January 16, 2012

Reading: Elevation vs. Entertainment

I came across this article today, and the further into it I got, the more I couldn't believe what I was reading. Read for yourself and see what you think about it. And please leave a comment. I'm interested to get other people's takes on this.

I had several issues with this article. But the issue I want to address in this post is this: reading is either for elevation or entertainment. It can't be both (which is false in and of itself). And what really bothered me about it was the context: teens who are reading.

Maybe I'm more sensitive to this because I write YA novels, and teens are my audience. But I would argue (forcefully) that teens need to read for entertainment. Not just should, but need. Teens are at that wonderfully beautiful, awkward stage where they aren't children and they aren't adults.
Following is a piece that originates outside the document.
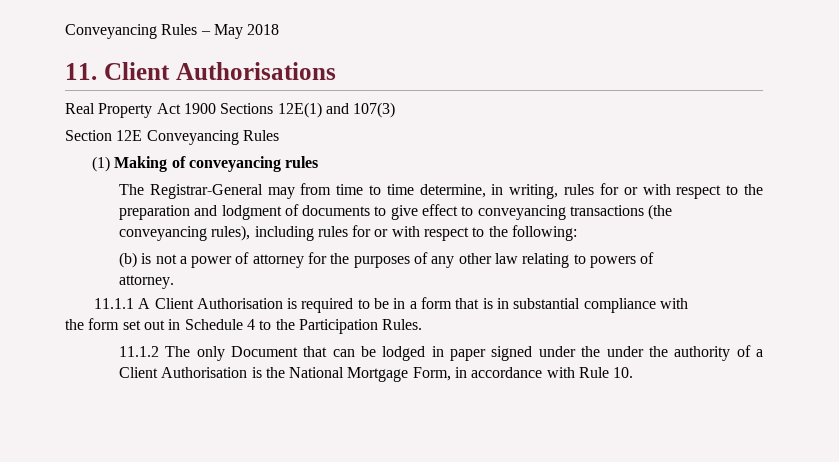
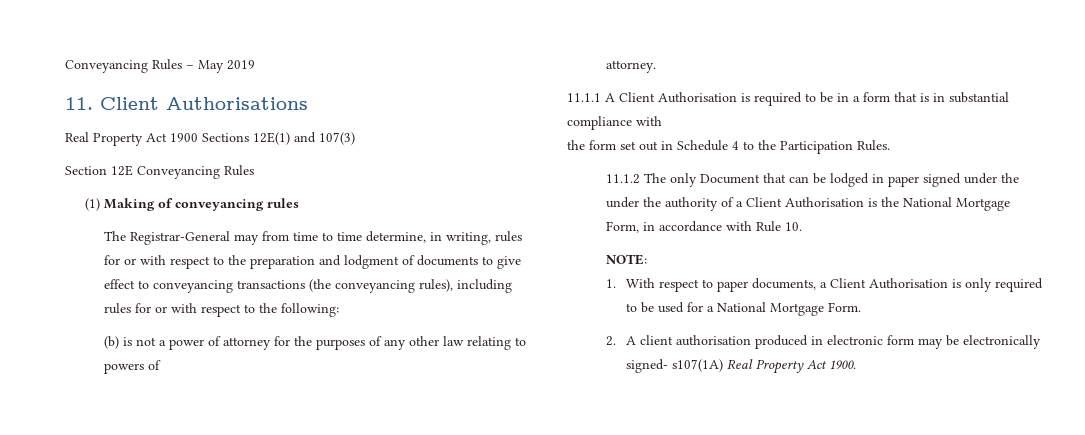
- Conveyancing Rules – May 2018
+ Conveyancing Rules – May 2019
+ NOTE:
+ 1. With respect to paper documents, a Client Authorisation is only required to be used for a National Mortgage Form.
+ 2. A client authorisation produced in electronic form may be electronically signed- s107(1A) Real Property Act 1900.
They're figuring out what it means to live and they're starting to figure out just who they might want to become. But they're not ready to become it yet. They're still growing up, and having fun doing it.
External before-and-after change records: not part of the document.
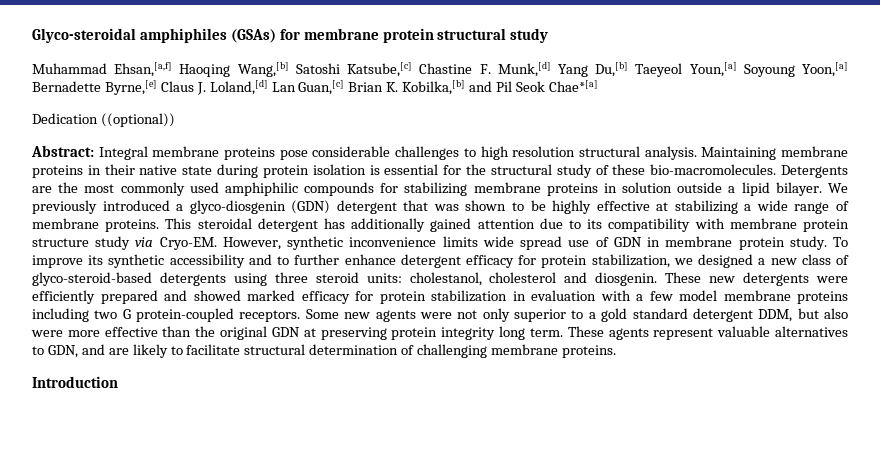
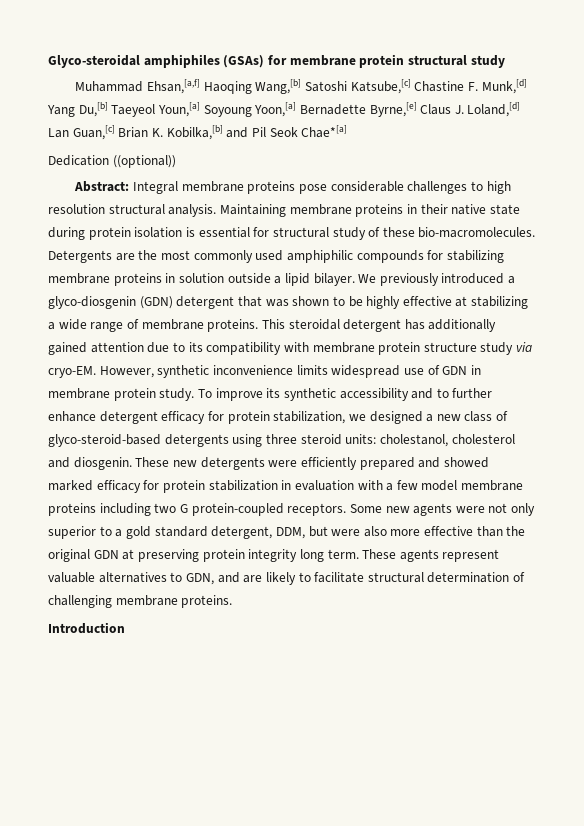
- Maintaining membrane proteins in their native state during protein isolation is essential for the structural study of these bio-macromolecules.
+ Maintaining membrane proteins in their native state during protein isolation is essential for structural study of these bio-macromolecules.
- This steroidal detergent has additionally gained attention due to its compatibility with membrane protein structure study via Cryo-EM.
+ This steroidal detergent has additionally gained attention due to its compatibility with membrane protein structure study via cryo-EM.
- However, synthetic inconvenience limits wide spread use of GDN in membrane protein study.
+ However, synthetic inconvenience limits widespread use of GDN in membrane protein study.
- Some new agents were not only superior to a gold standard detergent DDM, but also were more effective than the original GDN at preserving protein integrity long term.
+ Some new agents were not only superior to a gold standard detergent, DDM, but were also more effective than the original GDN at preserving protein integrity long term.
And it's in these years that they need to develop a love of reading.

Do you think that forcing on teens the classics: Homer, Shakespeare, the other long-dead authors named in the article, is going to teach them a love of reading? I'd say no. There were some classics that I enjoyed in my teen years, but most of the ones forced upon me in school made me gag. I've come to love them now, but back then? I think part of why I hated them was because I had to read them for school.

I'm not saying classics don't have a place in schools. They must. Using the classics helps teenagers learn to dissect books, find the themes and deeper meanings they might not have seen themselves, learn to delve deeper into what they're reading so they're not just passive participants.

But should we go so far as to say they can only read for elevation and not entertainment? No. If they're trained to think that the only books worth reading are those that "elevate," then they will never develop a life-long love of reading. I think that life-long love is a thousand times more important than to say you read the Odyssey. I mean honestly, who cares? The life-long love is what will allow that teenager, when he grows up, to be able to read just about anything he comes across and understand it and learn from it.

Oh, and Shakespeare wasn't writing to elevate. He was writing to entertain the masses. Just saying.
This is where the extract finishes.